Department of Radiology & Medical Imaging, University of Virginia, Charlottesville, VA, USA.
Department of Neurobiology and Behavior, University of California, Irvine, Irvine, CA, USA.
J Alzheimers Dis. 2019;71(1):165-183. doi: 10.3233/JAD-190283.

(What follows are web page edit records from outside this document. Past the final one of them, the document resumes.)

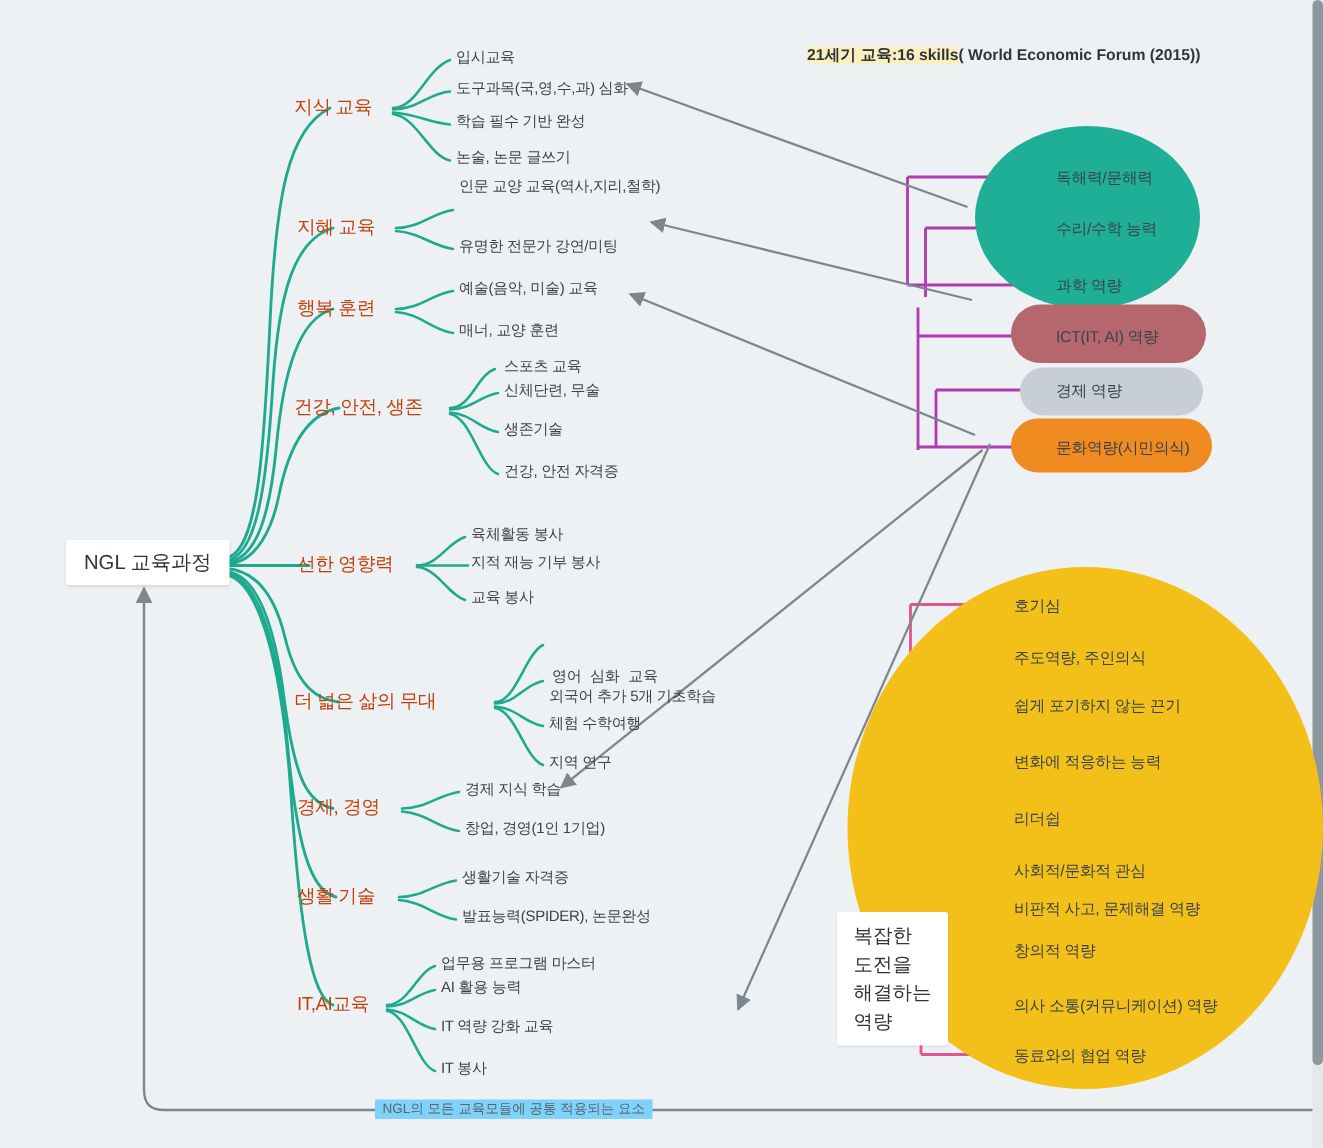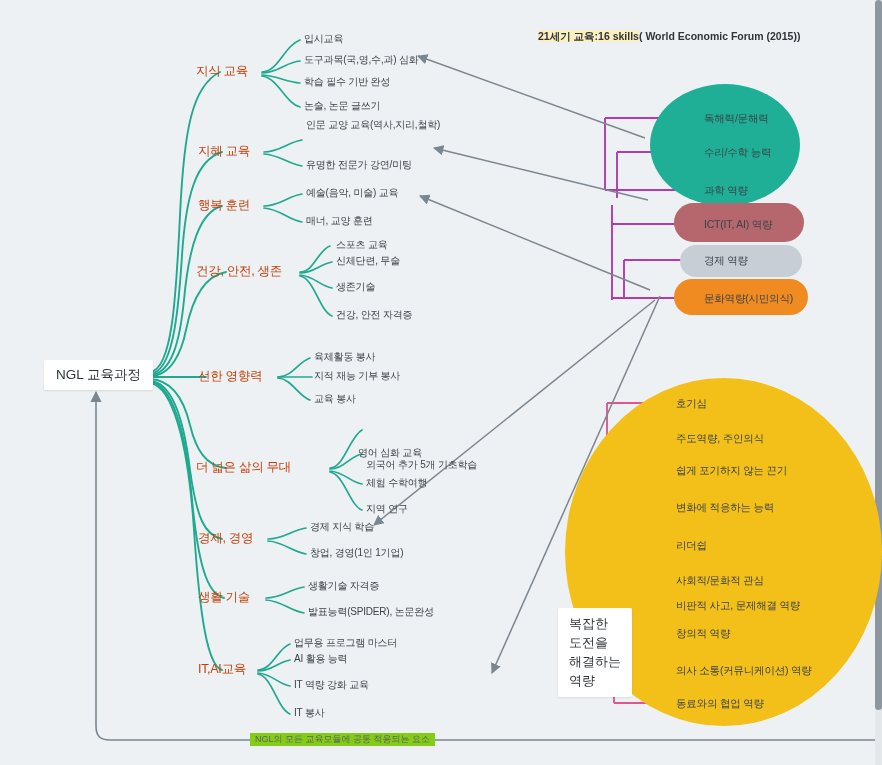--- a/index.html
+++ b/index.html
@@ -227,7 +227,7 @@
   <div class="txt leaf" style="left:314px;top:393px;">교육 봉사</div>
 
   <div class="txt leaf" style="left:366px;top:423px;margin-top:36px;">외국어 추가 5개 기초학습</div>
-  <div class="txt leaf" style="left:358px;top:447px;">영어 심화 교육</div>
+  <div class="txt leaf" style="left:368px;top:447px;font-family:Liberation Mono, monospace;">영어 심화 교육</div>
   <div class="txt leaf" style="left:366px;top:477px;">체험 수학여행</div>
   <div class="txt leaf" style="left:366px;top:503px;">지역 연구</div>
 

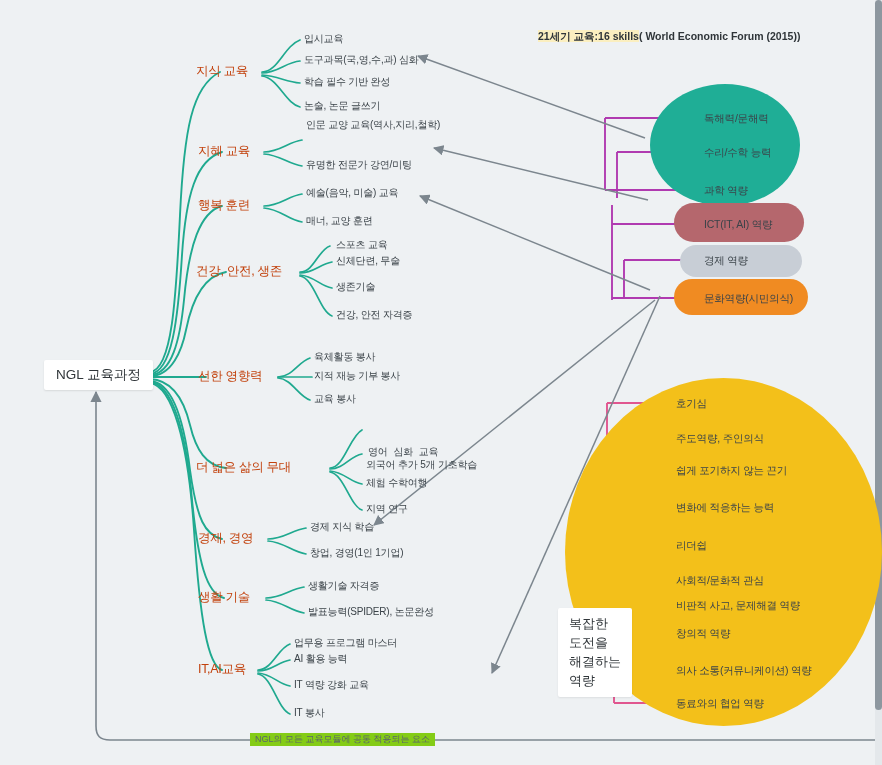--- a/index.html
+++ b/index.html
@@ -46,7 +46,7 @@
 
   .footer{
     position:absolute;font-size:9px;color:#5b646b;white-space:nowrap;
-    background:#84cc16;padding:0 5px;z-index:4;
+    background:#7dd3fc;padding:0 5px;z-index:4;
   }
   .scrollbar{
     position:absolute;right:0;top:0;width:7px;height:765px;background:#e4e8eb;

Longitudinal studies of development and disease in the human brain have motivated the acquisition of large neuroimaging data sets and the concomitant development of robust methodological and statistical tools for quantifying neurostructural changes. Longitudinal-specific strategies for acquisition and processing have potentially significant benefits including more consistent estimates of intra-subject measurements while retaining predictive power. Using the first phase of the Alzheimer's Disease Neuroimaging Initiative (ADNI-1) data, comprising over 600 subjects with multiple time points from baseline to 36 months, we evaluate the utility of longitudinal FreeSurfer and Advanced Normalization Tools (ANTs) surrogate thickness values in the context of a linear mixed-effects (LME) modeling strategy. Specifically, we estimate the residual variability and between-subject variability associated with each processing stream as it is known from the statistical literature that minimizing the former while simultaneously maximizing the latter leads to greater scientific interpretability in terms of tighter confidence intervals in calculated mean trends, smaller prediction intervals, and narrower confidence intervals for determining cross-sectional effects. This strategy is evaluated over the entire cortex, as defined by the Desikan-Killiany-Tourville labeling protocol, where comparisons are made with the cross-sectional and longitudinal FreeSurfer processing streams. Subsequent linear mixed effects modeling for identifying diagnostic groupings within the ADNI cohort is provided as supporting evidence for the utility of the proposed ANTs longitudinal framework which provides unbiased structural neuroimage processing and competitive to superior power for longitudinal structural change detection.
人类大脑发育和疾病的纵向研究促使人们获取大量神经影像学数据集,并相应开发出用于量化神经结构变化的强大方法学和统计工具。针对采集和处理的纵向特定策略具有潜在的显著优势,包括在保留预测能力的同时,更一致地估计个体内测量值。本研究使用阿尔茨海默病神经影像学倡议(ADNI-1)的第一阶段数据,该数据包含超过 600 名受试者的多次时间点数据,从基线到 36 个月,我们评估了线性混合效应(LME)建模策略中纵向 FreeSurfer 和高级归一化工具(ANTs)替代厚度值的效用。具体来说,我们估计了每个处理流的残差变异性和个体间变异性,因为从统计学文献中可知,前者最小化而后者最大化会导致计算出的平均趋势的置信区间更紧密,预测区间更小,以及用于确定横截面效应的置信区间更窄。该策略在整个大脑皮层(由 Desikan-Killiany-Tourville 标记协议定义)上进行评估,并与横截面和纵向 FreeSurfer 处理流进行比较。随后,提供了在 ADNI 队列中识别诊断分组的线性混合效应建模,作为所提出的 ANTs 纵向框架的效用的支持证据,该框架提供了无偏的结构神经影像处理,并且在检测纵向结构变化方面具有竞争力的优势。